___ PROVIDED RECORDS ___
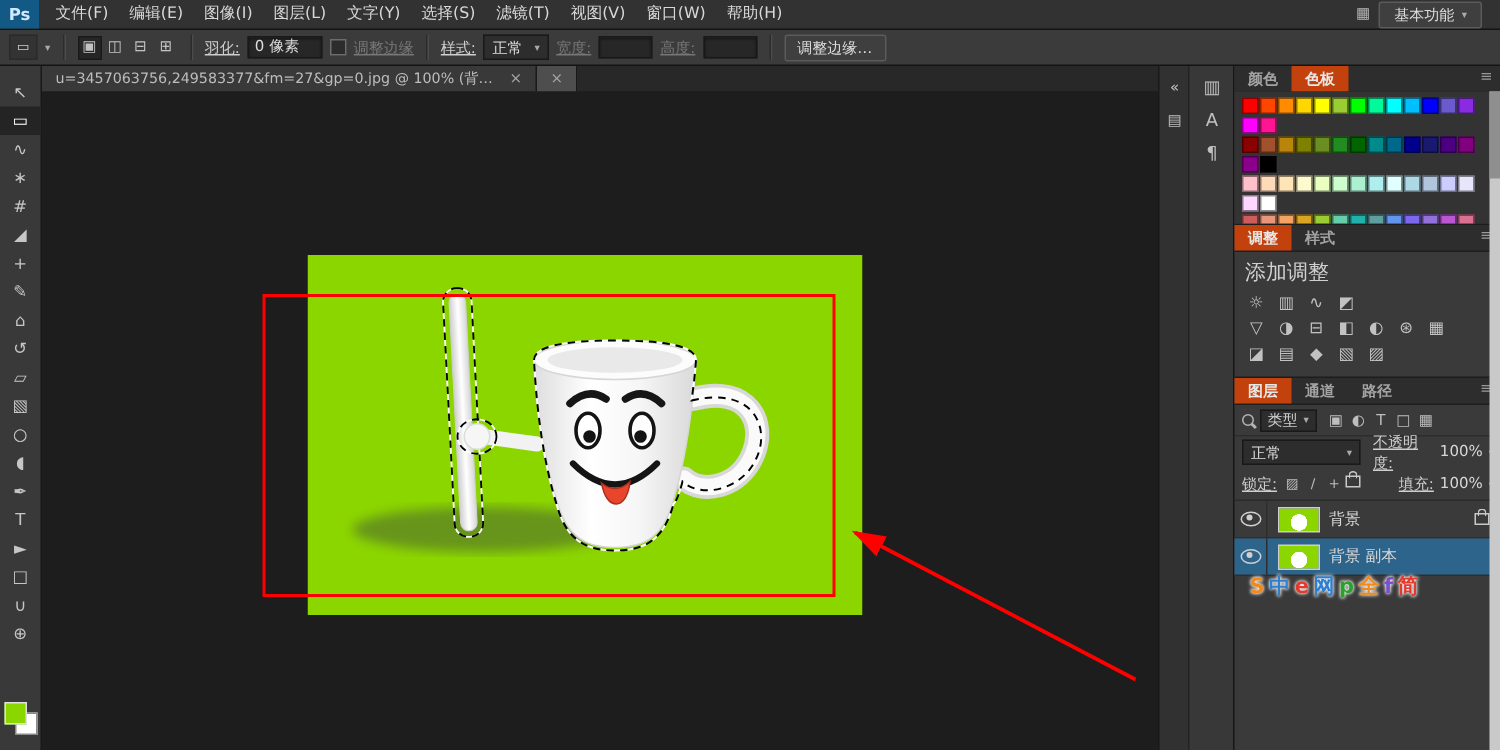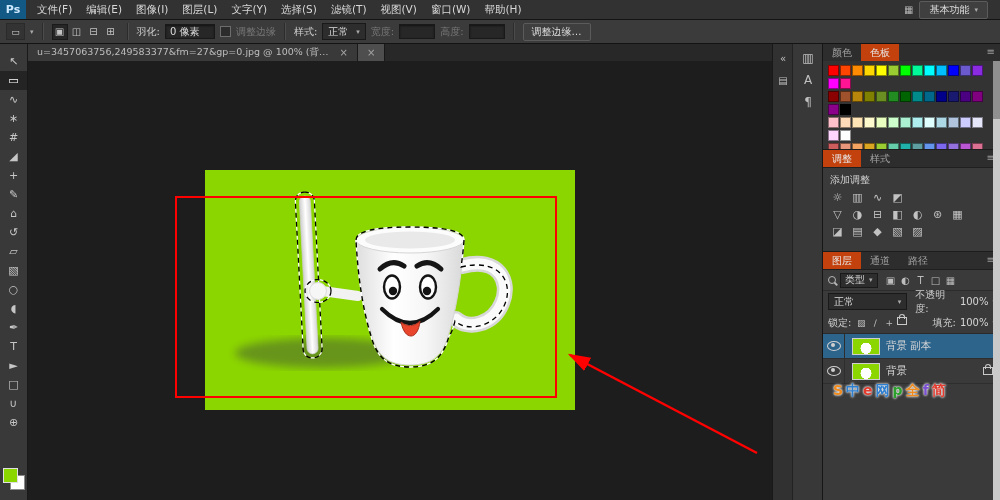--- a/index.html
+++ b/index.html
@@ -27,7 +27,7 @@
   .mode-btn{width:14px;height:14px;display:flex;align-items:center;justify-content:center;
             color:#c3c3c3;font-size:10px;border:1px solid transparent;}
   .mode-btn.active{background:#262626;border-color:#1a1a1a;}
-  .ob-label{color:#cfcfcf;}
+  .ob-label{color:#cfcfcf;text-decoration:underline;}
   .ob-label.disabled,.cb-label{color:#777;}
   .ob-input{min-width:40px;height:13px;background:#272727;border:1px solid #191919;
             box-shadow:inset 0 1px 2px rgba(0,0,0,.5);padding:0 4px;color:#ddd;font-size:10px;

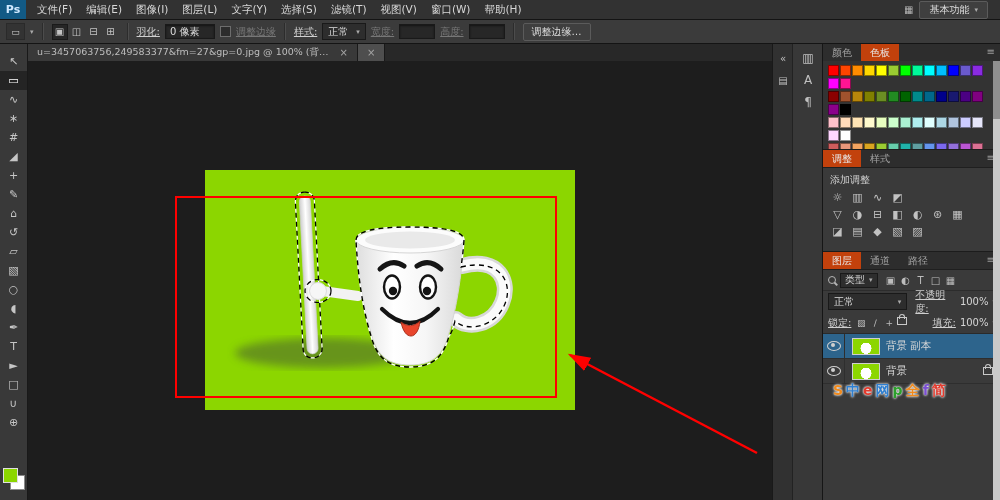--- a/index.html
+++ b/index.html
@@ -79,7 +79,7 @@
   .sec-layers{top:208px;height:248px;}
   .ptabs{height:17px;background:#2d2d2d;display:flex;align-items:stretch;font-size:10px;
          border-bottom:1px solid #1f1f1f;}
-  .ptab{padding:2px 9px 0;color:#a3a3a3;}
+  .ptab{padding:2px 9px 0;color:#a3a3a3;font-weight:bold;}
   .ptab.active{background:#c2410c;color:#e8e8e8;}
   .panel-menu{margin-left:auto;color:#9a9a9a;padding:2px 6px 0;font-size:10px;}
   .swatch-area{position:absolute;left:0;top:17px;right:7px;bottom:0;background:#333;

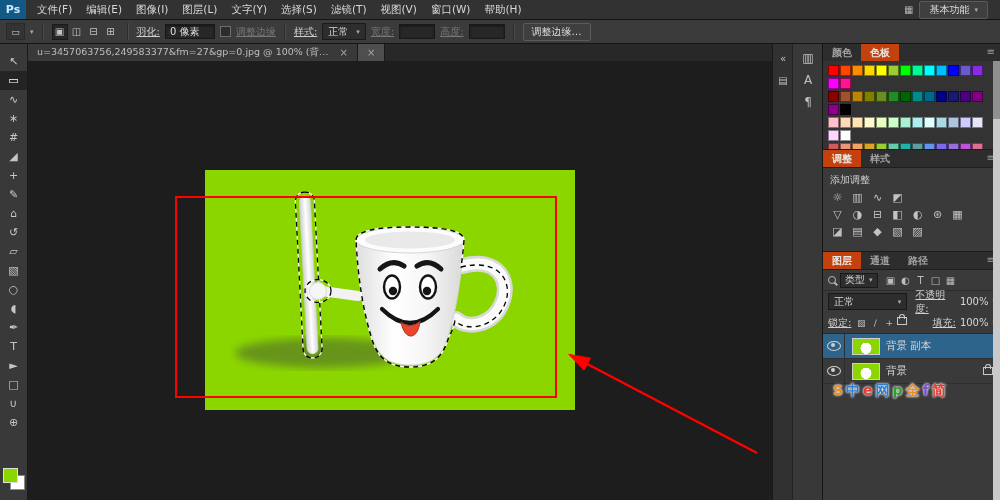--- a/index.html
+++ b/index.html
@@ -88,7 +88,7 @@
           border:1px solid rgba(0,0,0,.45);vertical-align:top;}
   .scrollstrip{position:absolute;left:993px;top:61px;width:7px;height:439px;background:#c9c9c9;}
   .scrollthumb{position:absolute;left:0;top:0;width:7px;height:58px;background:#8f8f8f;}
-  .adj-title{font-size:10px;color:#cfcfcf;padding:5px 0 2px 7px;}
+  .adj-title{font-size:14px;color:#cfcfcf;padding:5px 0 2px 7px;}
   .adj-row{padding:1px 0 1px 6px;}
   .adj-icon{display:inline-flex;width:17px;height:15px;align-items:center;justify-content:center;
             color:#c2c2c2;font-size:11px;margin-right:3px;}

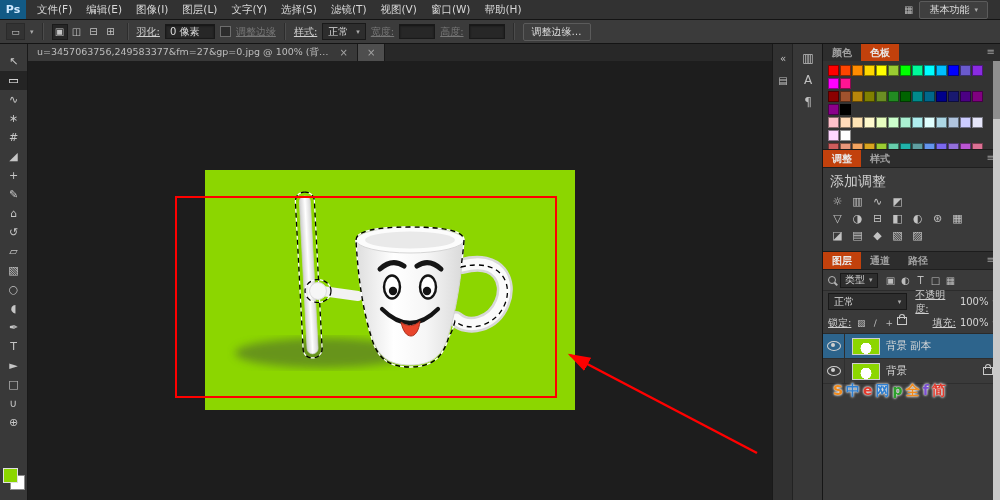--- a/index.html
+++ b/index.html
@@ -359,13 +359,6 @@
         <span class="caret">▾</span>
       </div>
       <div class="layer-list" id="layer-list">
-          <div class="layer-row selected">
-            <span class="eye-cell">
-              <span class="eye-icon"></span>
-            </span>
-            <span class="layer-thumb" style="background: radial-gradient(circle at 50% 62%, rgb(255, 255, 255) 0px, rgb(255, 255, 255) 34%, rgb(140, 214, 0) 35%);"></span>
-            <span class="layer-name">背景 副本</span>
-          </div>
           <div class="layer-row">
             <span class="eye-cell">
               <span class="eye-icon"></span>
@@ -374,6 +367,13 @@
             <span class="layer-name">背景</span>
             <span class="mini-lock lock-right"></span>
           </div>
+          <div class="layer-row selected">
+            <span class="eye-cell">
+              <span class="eye-icon"></span>
+            </span>
+            <span class="layer-thumb" style="background: radial-gradient(circle at 50% 62%, rgb(255, 255, 255) 0px, rgb(255, 255, 255) 34%, rgb(140, 214, 0) 35%);"></span>
+            <span class="layer-name">背景 副本</span>
+          </div>
         </div>
       <div class="watermark" id="watermark"><span style="color: rgb(240, 138, 29);">S</span><span style="color: rgb(47, 127, 208);">中</span><span style="color: rgb(226, 59, 46);">e</span><span style="color: rgb(47, 127, 208);">网</span><span style="color: rgb(44, 160, 44);">p</span><span style="color: rgb(240, 138, 29);">全</span><span style="color: rgb(122, 79, 208);">f</span><span style="color: rgb(226, 59, 46);">简</span></div>
     </div>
___
**GOAL OF THE EXERCISE**.
Return the complete data unchanged and include none of the pictures.

**EXERCISE RESPONSE**.
--- a/index.html
+++ b/index.html
@@ -27,7 +27,7 @@
   .mode-btn{width:14px;height:14px;display:flex;align-items:center;justify-content:center;
             color:#c3c3c3;font-size:10px;border:1px solid transparent;}
   .mode-btn.active{background:#262626;border-color:#1a1a1a;}
-  .ob-label{color:#cfcfcf;}
+  .ob-label{color:#cfcfcf;text-decoration:underline;}
   .ob-label.disabled,.cb-label{color:#777;}
   .ob-input{min-width:40px;height:13px;background:#272727;border:1px solid #191919;
             box-shadow:inset 0 1px 2px rgba(0,0,0,.5);padding:0 4px;color:#ddd;font-size:10px;

--- a/index.html
+++ b/index.html
@@ -79,7 +79,7 @@
   .sec-layers{top:208px;height:248px;}
   .ptabs{height:17px;background:#2d2d2d;display:flex;align-items:stretch;font-size:10px;
          border-bottom:1px solid #1f1f1f;}
-  .ptab{padding:2px 9px 0;color:#a3a3a3;}
+  .ptab{padding:2px 9px 0;color:#a3a3a3;font-weight:bold;}
   .ptab.active{background:#c2410c;color:#e8e8e8;}
   .panel-menu{margin-left:auto;color:#9a9a9a;padding:2px 6px 0;font-size:10px;}
   .swatch-area{position:absolute;left:0;top:17px;right:7px;bottom:0;background:#333;

--- a/index.html
+++ b/index.html
@@ -88,7 +88,7 @@
           border:1px solid rgba(0,0,0,.45);vertical-align:top;}
   .scrollstrip{position:absolute;left:993px;top:61px;width:7px;height:439px;background:#c9c9c9;}
   .scrollthumb{position:absolute;left:0;top:0;width:7px;height:58px;background:#8f8f8f;}
-  .adj-title{font-size:10px;color:#cfcfcf;padding:5px 0 2px 7px;}
+  .adj-title{font-size:14px;color:#cfcfcf;padding:5px 0 2px 7px;}
   .adj-row{padding:1px 0 1px 6px;}
   .adj-icon{display:inline-flex;width:17px;height:15px;align-items:center;justify-content:center;
             color:#c2c2c2;font-size:11px;margin-right:3px;}

--- a/index.html
+++ b/index.html
@@ -359,13 +359,6 @@
         <span class="caret">▾</span>
       </div>
       <div class="layer-list" id="layer-list">
-          <div class="layer-row selected">
-            <span class="eye-cell">
-              <span class="eye-icon"></span>
-            </span>
-            <span class="layer-thumb" style="background: radial-gradient(circle at 50% 62%, rgb(255, 255, 255) 0px, rgb(255, 255, 255) 34%, rgb(140, 214, 0) 35%);"></span>
-            <span class="layer-name">背景 副本</span>
-          </div>
           <div class="layer-row">
             <span class="eye-cell">
               <span class="eye-icon"></span>
@@ -374,6 +367,13 @@
             <span class="layer-name">背景</span>
             <span class="mini-lock lock-right"></span>
           </div>
+          <div class="layer-row selected">
+            <span class="eye-cell">
+              <span class="eye-icon"></span>
+            </span>
+            <span class="layer-thumb" style="background: radial-gradient(circle at 50% 62%, rgb(255, 255, 255) 0px, rgb(255, 255, 255) 34%, rgb(140, 214, 0) 35%);"></span>
+            <span class="layer-name">背景 副本</span>
+          </div>
         </div>
       <div class="watermark" id="watermark"><span style="color: rgb(240, 138, 29);">S</span><span style="color: rgb(47, 127, 208);">中</span><span style="color: rgb(226, 59, 46);">e</span><span style="color: rgb(47, 127, 208);">网</span><span style="color: rgb(44, 160, 44);">p</span><span style="color: rgb(240, 138, 29);">全</span><span style="color: rgb(122, 79, 208);">f</span><span style="color: rgb(226, 59, 46);">简</span></div>
     </div>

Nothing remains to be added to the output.